— Excerpted data —
- - - - -

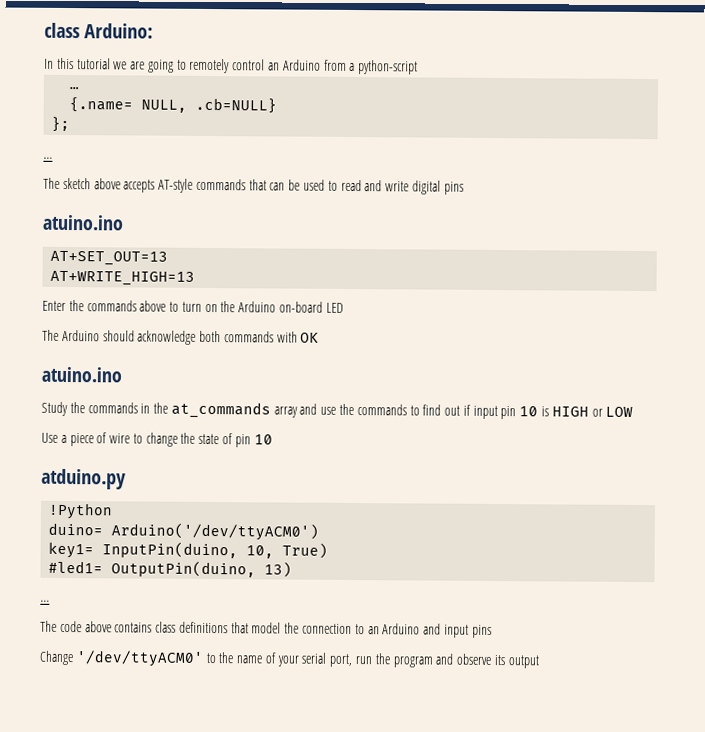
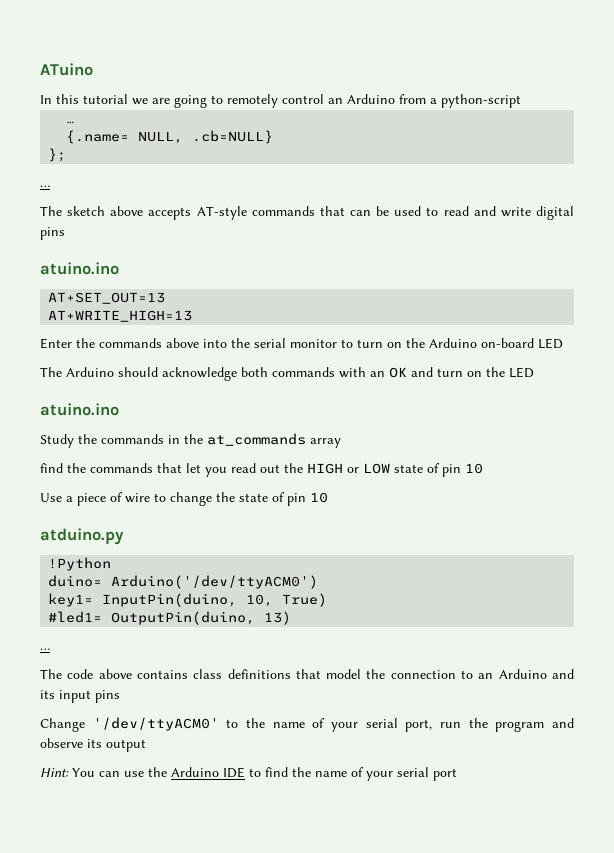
[44,22,154,39] class Arduino: -> [40,63,93,76] ATuino
(167, 306) none -> [203,338,337,348] into the serial monitor
(298, 337) none -> [370,371,385,377] an
(320, 337) none -> [411,367,534,378] and turn on the LED
[299,403,550,420] and use the commands to find out if input pin 10 is -> [40,463,303,477] // find the commands that let you read out the
(634, 411) none -> [394,463,483,477] state of pin 10
(442, 629) none -> [40,690,55,699] its
(539, 662) none -> [40,767,457,781] // Hint: You can use the Arduino IDE to find the name of your serial port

- - - - -

— Activity —
Exactly the lines from the one containing "(320, 337) none" through the end of the records above are to be printed, and no others.

— Written solution —
(320, 337) none -> [411,367,534,378] and turn on the LED
[299,403,550,420] and use the commands to find out if input pin 10 is -> [40,463,303,477] // find the commands that let you read out the
(634, 411) none -> [394,463,483,477] state of pin 10
(442, 629) none -> [40,690,55,699] its
(539, 662) none -> [40,767,457,781] // Hint: You can use the Arduino IDE to find the name of your serial port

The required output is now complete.